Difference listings
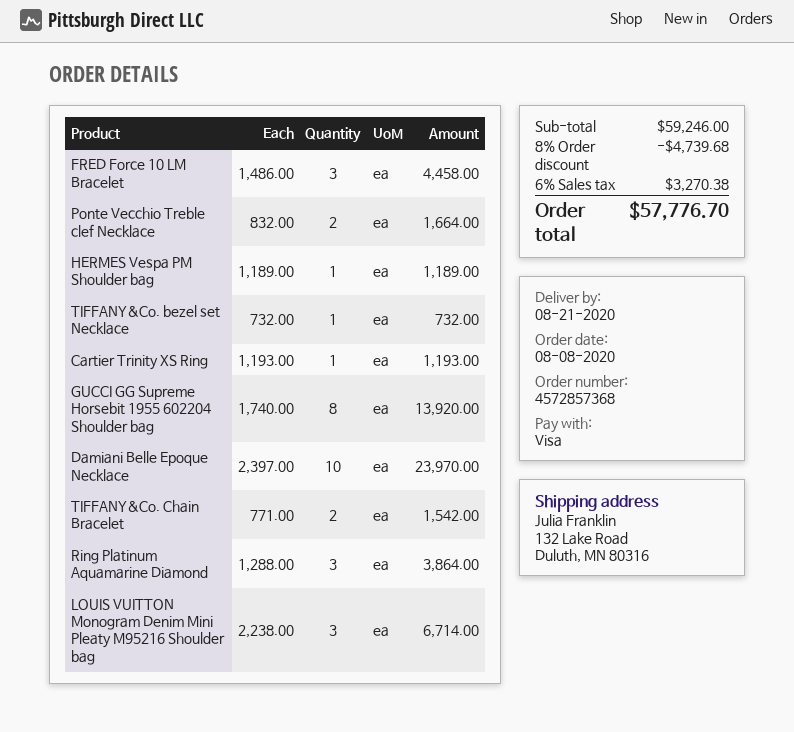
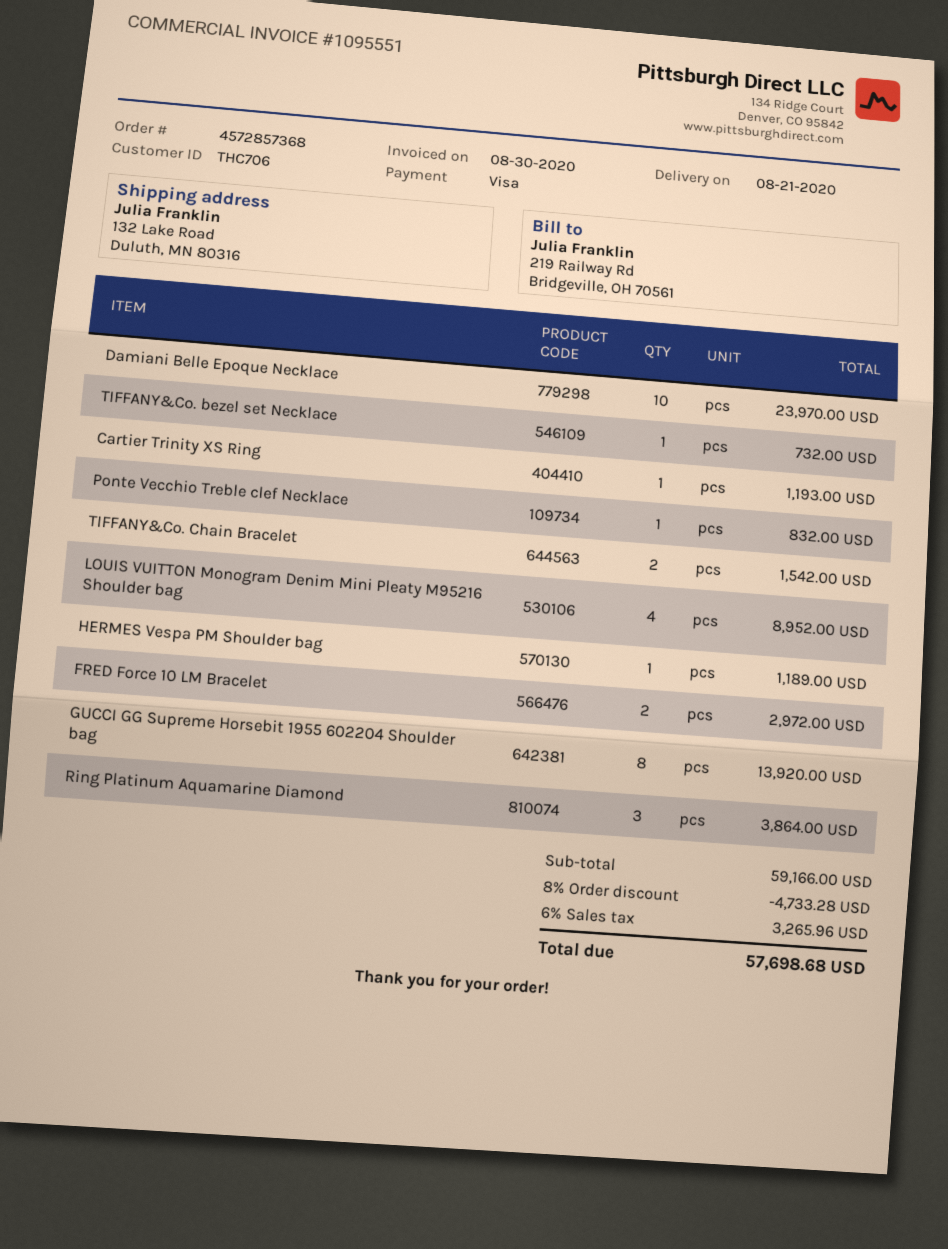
FRED Force 10 LM Bracelet: 3 for 4458.00 -> 2 for 2972.00
Ponte Vecchio Treble clef Necklace: 2 for 1664.00 -> 1 for 832.00
LOUIS VUITTON Monogram Denim Mini Pleaty M95216 Shoulder bag: 3 for 6714.00 -> 4 for 8952.00
subtotal: 59246.00 -> 59166.00
discount: 8% = 4739.68 -> 8% = 4733.28
tax: 6% = 3270.38 -> 6% = 3265.96
total: 57776.70 -> 57698.68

Exercise: Return every entry word for word, minus the pictures.

Exercise answer:
FRED Force 10 LM Bracelet: 3 for 4458.00 -> 2 for 2972.00
Ponte Vecchio Treble clef Necklace: 2 for 1664.00 -> 1 for 832.00
LOUIS VUITTON Monogram Denim Mini Pleaty M95216 Shoulder bag: 3 for 6714.00 -> 4 for 8952.00
subtotal: 59246.00 -> 59166.00
discount: 8% = 4739.68 -> 8% = 4733.28
tax: 6% = 3270.38 -> 6% = 3265.96
total: 57776.70 -> 57698.68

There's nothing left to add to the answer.